**Your objective:** Filter the entries for lines with the word "DEVICES".

(Beginning of Data listing)

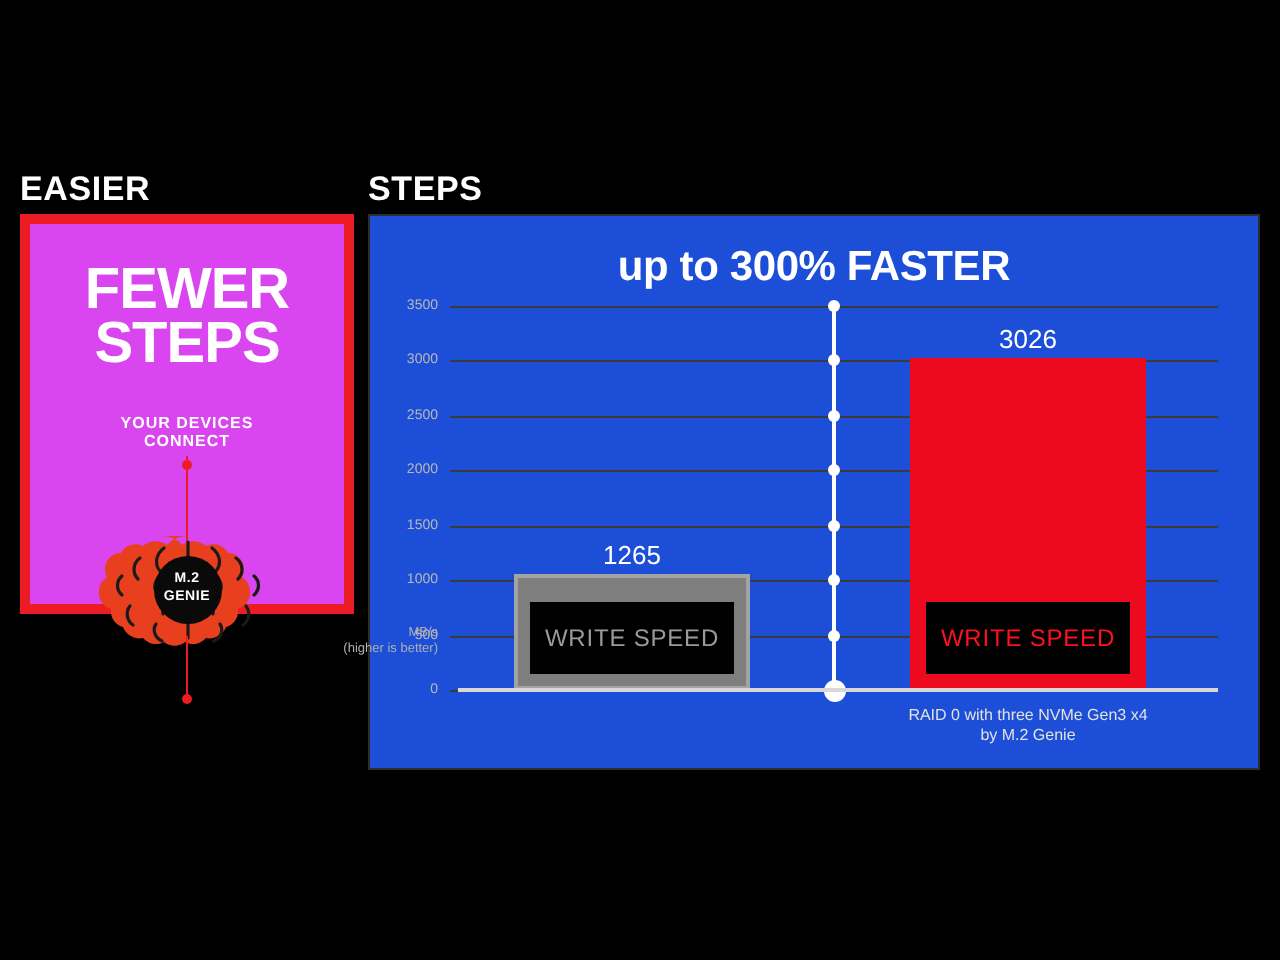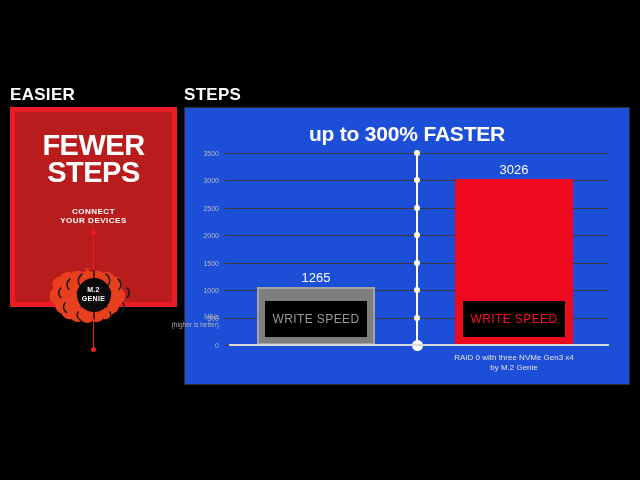--- a/index.html
+++ b/index.html
@@ -36,7 +36,7 @@
     width: 167px;
     height: 200px;
     border: 5px solid #ec1c24;
-    background: #b91c1c;
+    background: #d946ef;
     box-sizing: border-box;
   }
   #fewer-steps-title {

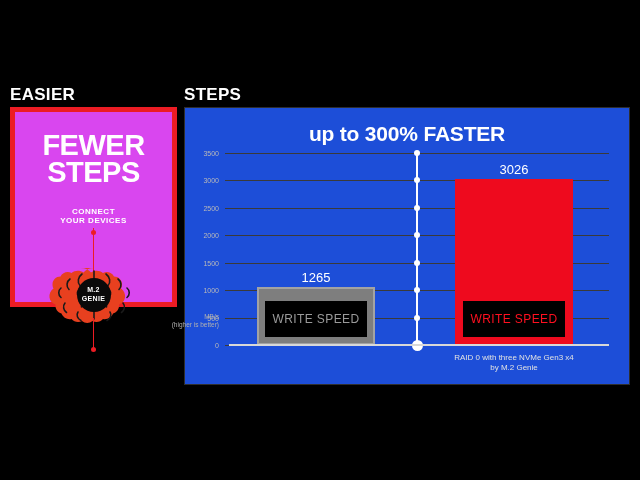--- a/index.html
+++ b/index.html
@@ -296,8 +296,8 @@
   </div>
 
   <div class="panel-caption" id="caption-connect">
+    <span>YOUR DEVICES</span>
     <span>CONNECT</span>
-    <span>YOUR DEVICES</span>
   </div>
 
   <div class="connector-dot" id="dot-top"></div>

(End of Data listing)

**Output below:**
+    <span>YOUR DEVICES</span>
-    <span>YOUR DEVICES</span>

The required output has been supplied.